**Task prompt:**
The lines to copy run from the one containing "height: 16px ->" to the end of the listing. Please write them out exactly, minus the pictures.

*** Begin section ***

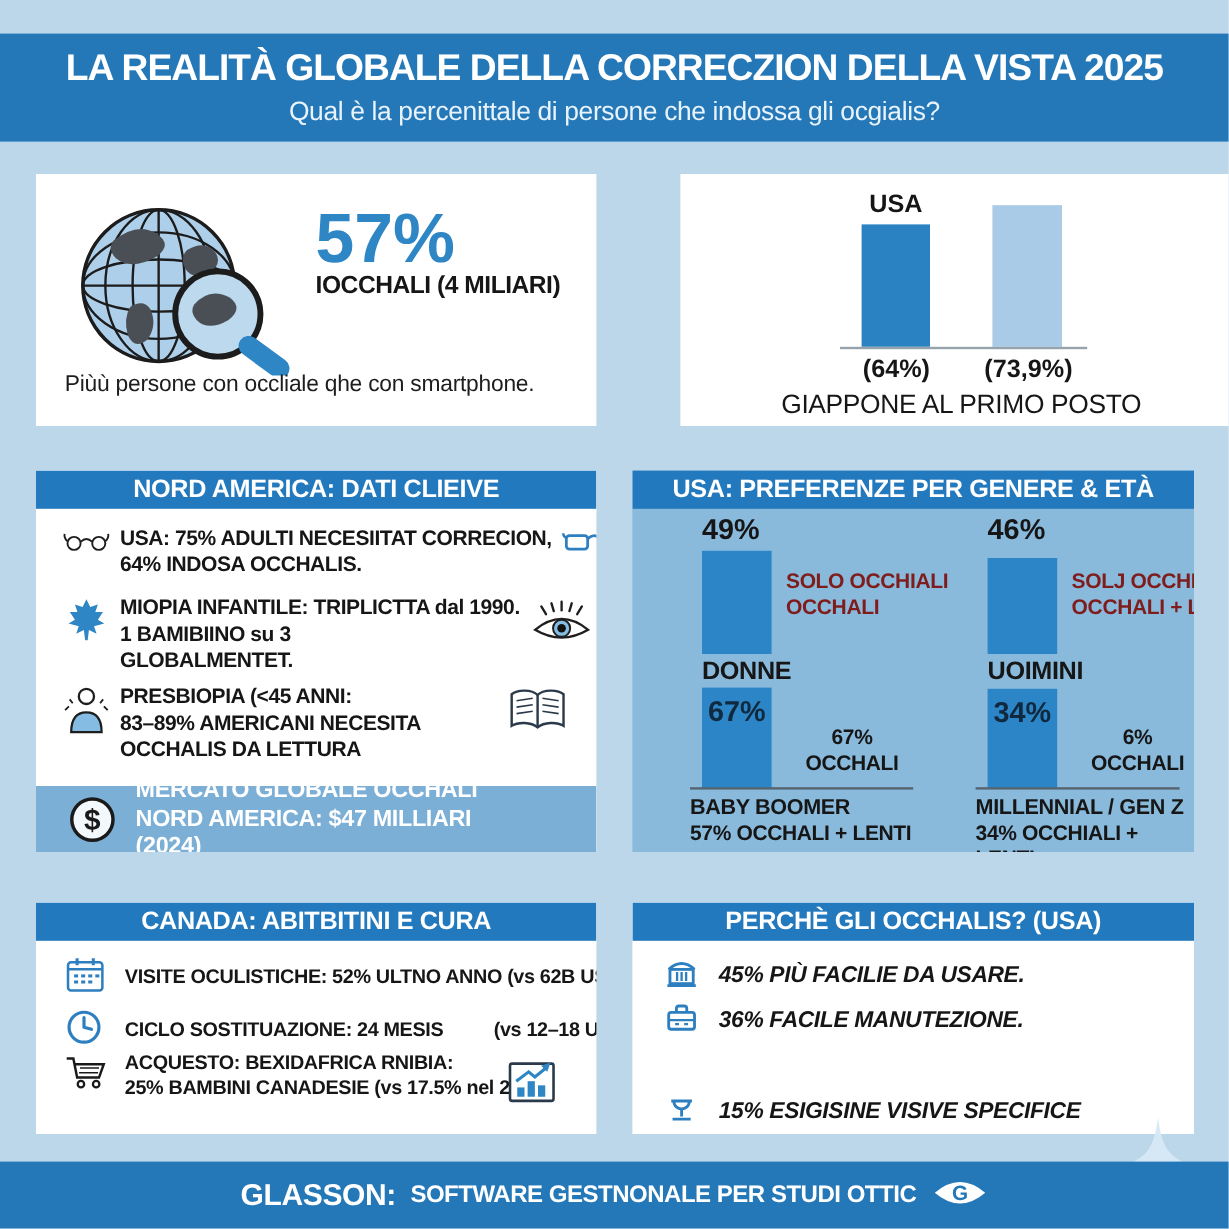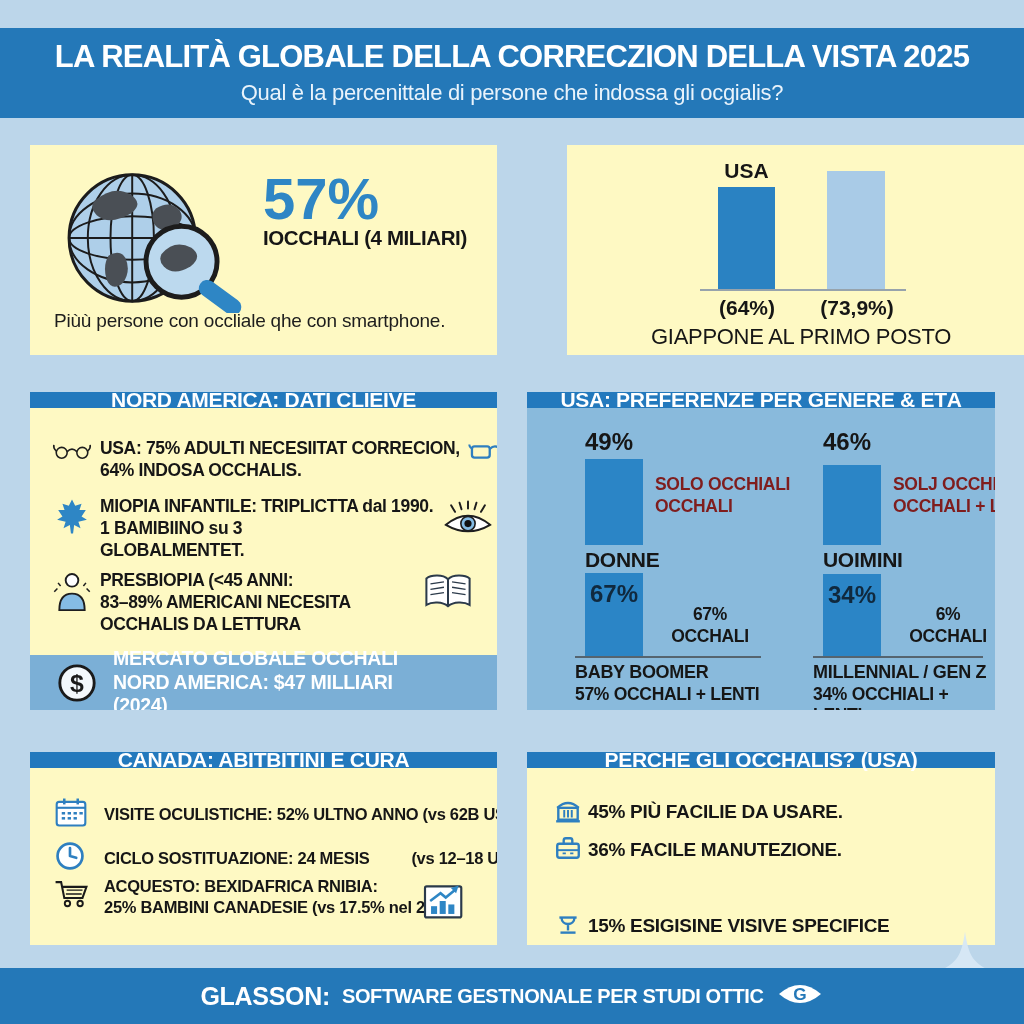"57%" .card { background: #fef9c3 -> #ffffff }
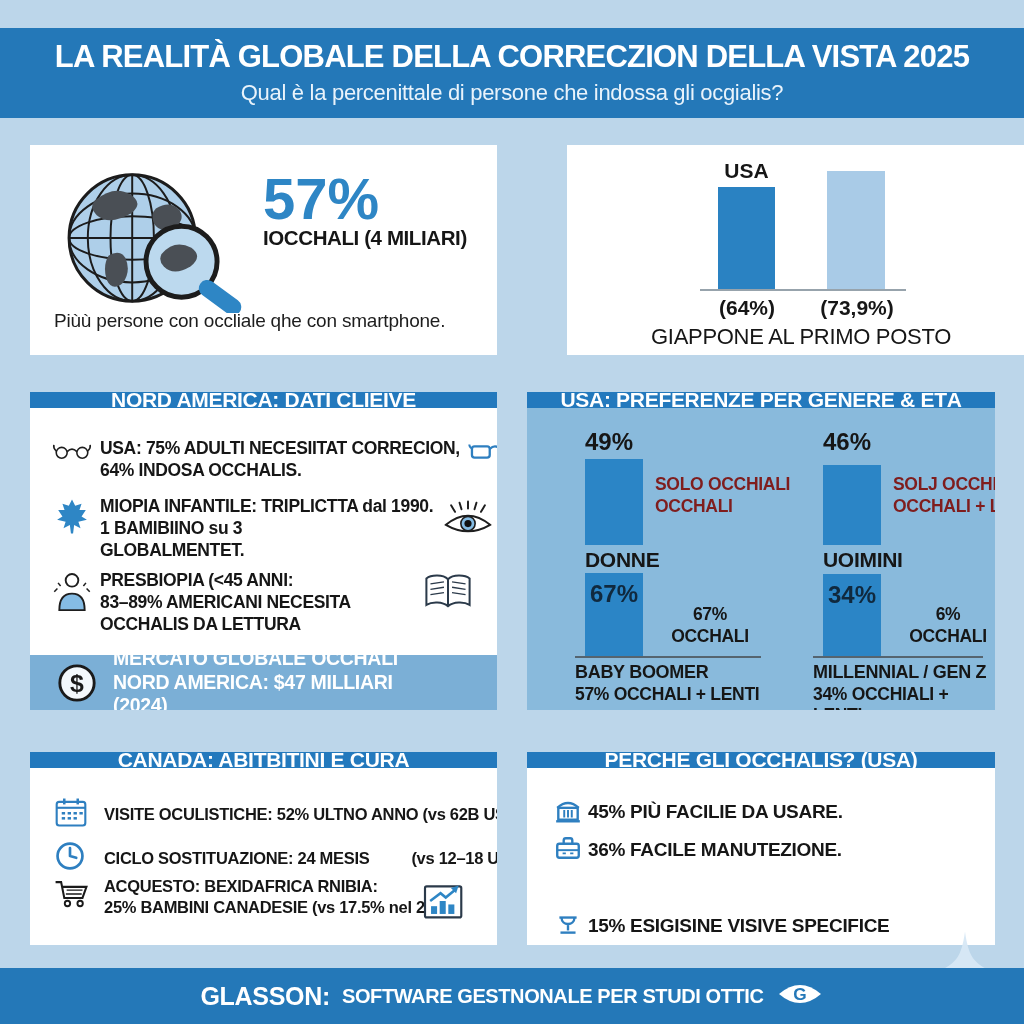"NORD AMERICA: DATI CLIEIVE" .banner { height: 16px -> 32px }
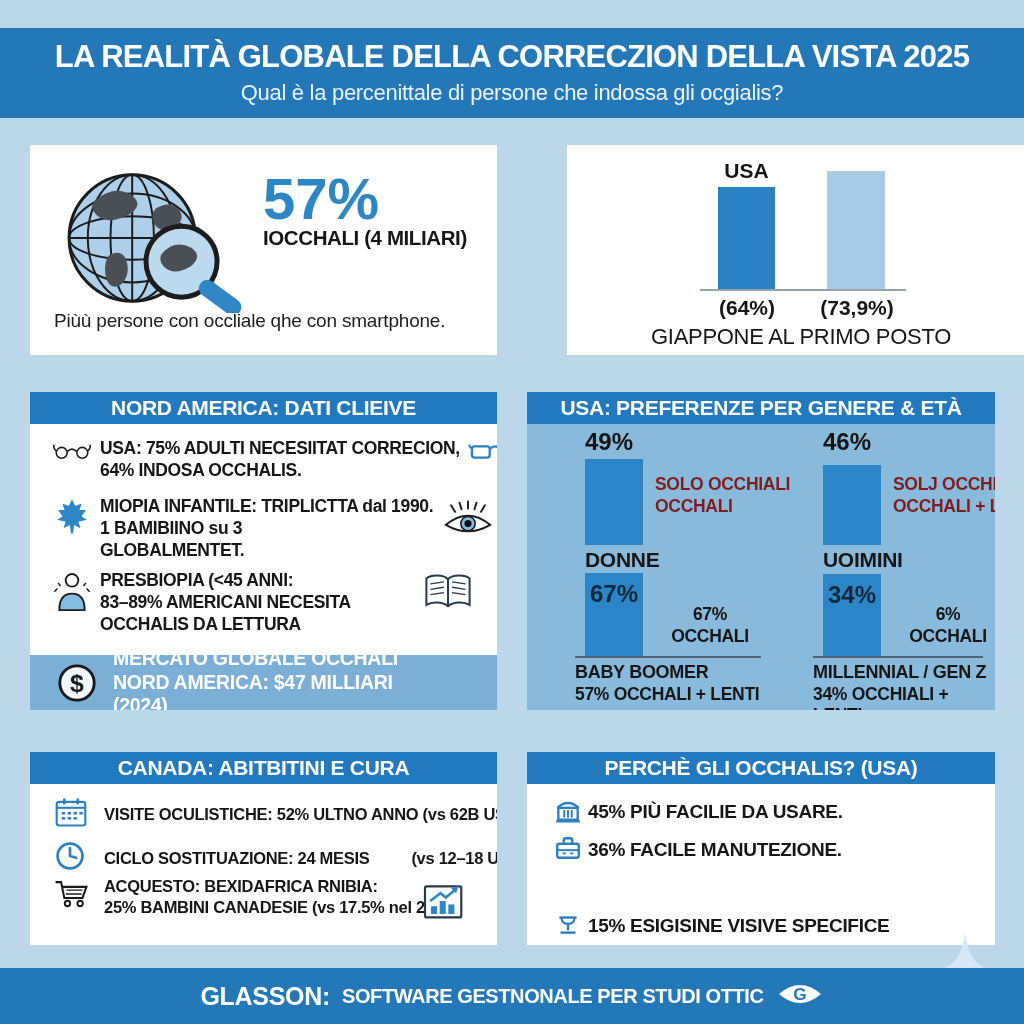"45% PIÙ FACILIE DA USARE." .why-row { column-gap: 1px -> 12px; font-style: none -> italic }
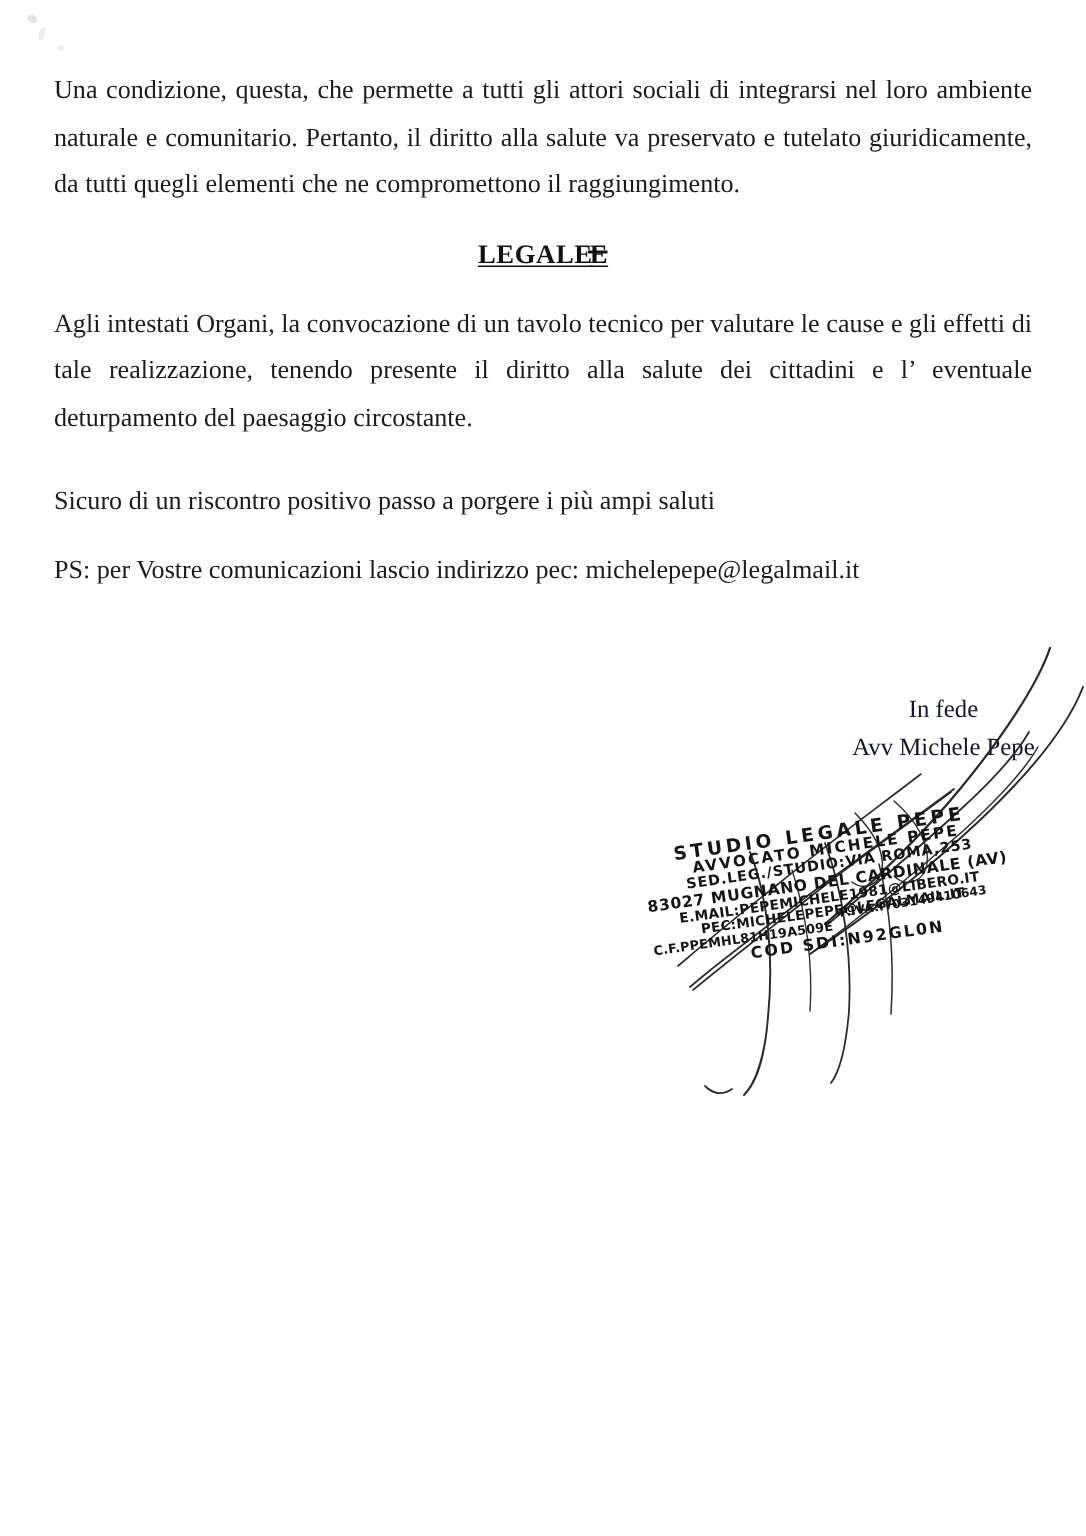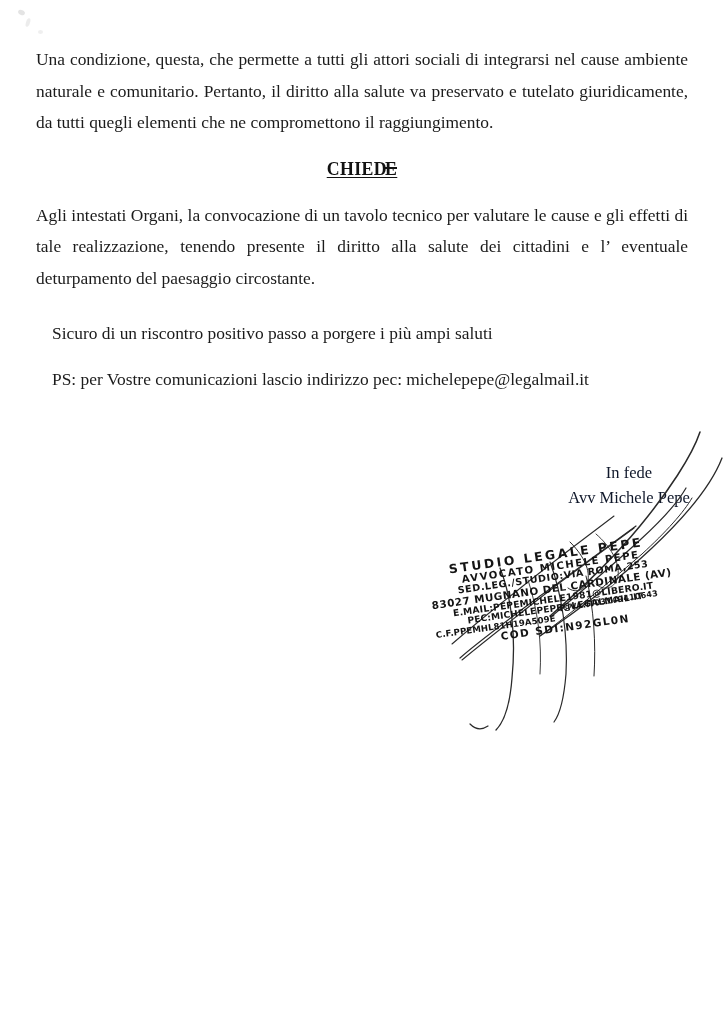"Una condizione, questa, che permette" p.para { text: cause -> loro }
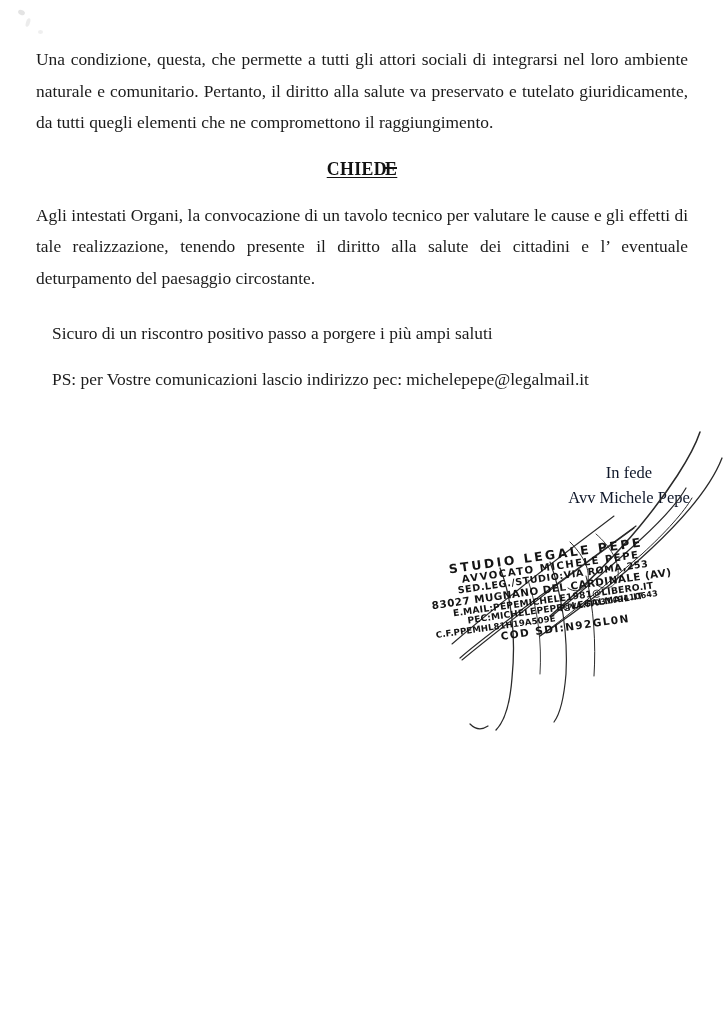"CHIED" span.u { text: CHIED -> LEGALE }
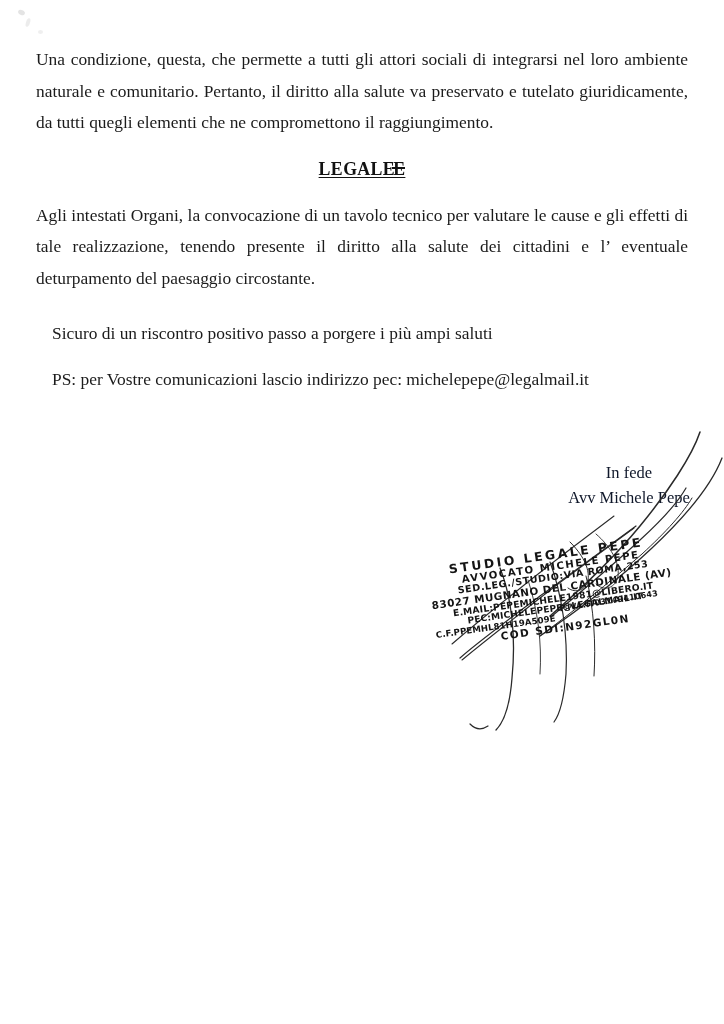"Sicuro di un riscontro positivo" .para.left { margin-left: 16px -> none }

*** End section ***

**Output below:**
"NORD AMERICA: DATI CLIEIVE" .banner { height: 16px -> 32px }
"45% PIÙ FACILIE DA USARE." .why-row { column-gap: 1px -> 12px; font-style: none -> italic }
"Una condizione, questa, che permette" p.para { text: cause -> loro }
"CHIED" span.u { text: CHIED -> LEGALE }
"Sicuro di un riscontro positivo" .para.left { margin-left: 16px -> none }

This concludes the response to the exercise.